## Exercise directions
Your answer should be a faithful copy of the entire listing.

## Exercise materials
____
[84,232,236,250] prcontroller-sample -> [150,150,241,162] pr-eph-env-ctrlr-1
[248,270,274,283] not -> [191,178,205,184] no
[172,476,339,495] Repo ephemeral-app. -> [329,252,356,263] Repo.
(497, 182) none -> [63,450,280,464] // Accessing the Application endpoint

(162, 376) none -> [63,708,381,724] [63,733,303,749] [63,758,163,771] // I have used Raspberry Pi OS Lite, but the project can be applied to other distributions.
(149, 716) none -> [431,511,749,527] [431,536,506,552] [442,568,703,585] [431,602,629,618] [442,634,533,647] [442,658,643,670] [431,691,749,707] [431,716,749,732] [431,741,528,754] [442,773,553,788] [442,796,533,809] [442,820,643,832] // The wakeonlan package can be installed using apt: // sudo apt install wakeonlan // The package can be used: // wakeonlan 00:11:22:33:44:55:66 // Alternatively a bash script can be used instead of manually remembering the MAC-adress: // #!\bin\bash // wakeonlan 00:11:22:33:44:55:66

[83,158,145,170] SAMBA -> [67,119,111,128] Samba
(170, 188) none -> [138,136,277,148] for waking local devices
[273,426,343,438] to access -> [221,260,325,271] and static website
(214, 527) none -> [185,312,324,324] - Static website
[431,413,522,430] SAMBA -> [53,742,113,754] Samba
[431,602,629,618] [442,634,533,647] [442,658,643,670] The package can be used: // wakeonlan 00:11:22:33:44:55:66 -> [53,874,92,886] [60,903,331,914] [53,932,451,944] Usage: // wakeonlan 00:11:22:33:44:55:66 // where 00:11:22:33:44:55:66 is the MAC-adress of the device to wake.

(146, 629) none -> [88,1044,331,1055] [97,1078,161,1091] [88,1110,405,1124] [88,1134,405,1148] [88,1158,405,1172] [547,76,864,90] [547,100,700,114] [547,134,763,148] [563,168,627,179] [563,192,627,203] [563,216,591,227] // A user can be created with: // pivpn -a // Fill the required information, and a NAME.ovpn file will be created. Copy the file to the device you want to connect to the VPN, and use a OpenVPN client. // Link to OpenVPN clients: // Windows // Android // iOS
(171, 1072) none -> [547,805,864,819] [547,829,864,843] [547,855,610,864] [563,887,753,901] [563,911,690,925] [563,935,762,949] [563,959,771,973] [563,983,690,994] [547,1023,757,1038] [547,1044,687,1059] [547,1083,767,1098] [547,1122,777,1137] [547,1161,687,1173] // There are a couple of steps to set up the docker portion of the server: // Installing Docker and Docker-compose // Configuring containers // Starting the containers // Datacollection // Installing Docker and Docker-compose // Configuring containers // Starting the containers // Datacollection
____
## Output of the task
[84,232,236,250] prcontroller-sample -> [150,150,241,162] pr-eph-env-ctrlr-1
[248,270,274,283] not -> [191,178,205,184] no
[172,476,339,495] Repo ephemeral-app. -> [329,252,356,263] Repo.
(497, 182) none -> [63,450,280,464] // Accessing the Application endpoint

(162, 376) none -> [63,708,381,724] [63,733,303,749] [63,758,163,771] // I have used Raspberry Pi OS Lite, but the project can be applied to other distributions.
(149, 716) none -> [431,511,749,527] [431,536,506,552] [442,568,703,585] [431,602,629,618] [442,634,533,647] [442,658,643,670] [431,691,749,707] [431,716,749,732] [431,741,528,754] [442,773,553,788] [442,796,533,809] [442,820,643,832] // The wakeonlan package can be installed using apt: // sudo apt install wakeonlan // The package can be used: // wakeonlan 00:11:22:33:44:55:66 // Alternatively a bash script can be used instead of manually remembering the MAC-adress: // #!\bin\bash // wakeonlan 00:11:22:33:44:55:66

[83,158,145,170] SAMBA -> [67,119,111,128] Samba
(170, 188) none -> [138,136,277,148] for waking local devices
[273,426,343,438] to access -> [221,260,325,271] and static website
(214, 527) none -> [185,312,324,324] - Static website
[431,413,522,430] SAMBA -> [53,742,113,754] Samba
[431,602,629,618] [442,634,533,647] [442,658,643,670] The package can be used: // wakeonlan 00:11:22:33:44:55:66 -> [53,874,92,886] [60,903,331,914] [53,932,451,944] Usage: // wakeonlan 00:11:22:33:44:55:66 // where 00:11:22:33:44:55:66 is the MAC-adress of the device to wake.

(146, 629) none -> [88,1044,331,1055] [97,1078,161,1091] [88,1110,405,1124] [88,1134,405,1148] [88,1158,405,1172] [547,76,864,90] [547,100,700,114] [547,134,763,148] [563,168,627,179] [563,192,627,203] [563,216,591,227] // A user can be created with: // pivpn -a // Fill the required information, and a NAME.ovpn file will be created. Copy the file to the device you want to connect to the VPN, and use a OpenVPN client. // Link to OpenVPN clients: // Windows // Android // iOS
(171, 1072) none -> [547,805,864,819] [547,829,864,843] [547,855,610,864] [563,887,753,901] [563,911,690,925] [563,935,762,949] [563,959,771,973] [563,983,690,994] [547,1023,757,1038] [547,1044,687,1059] [547,1083,767,1098] [547,1122,777,1137] [547,1161,687,1173] // There are a couple of steps to set up the docker portion of the server: // Installing Docker and Docker-compose // Configuring containers // Starting the containers // Datacollection // Installing Docker and Docker-compose // Configuring containers // Starting the containers // Datacollection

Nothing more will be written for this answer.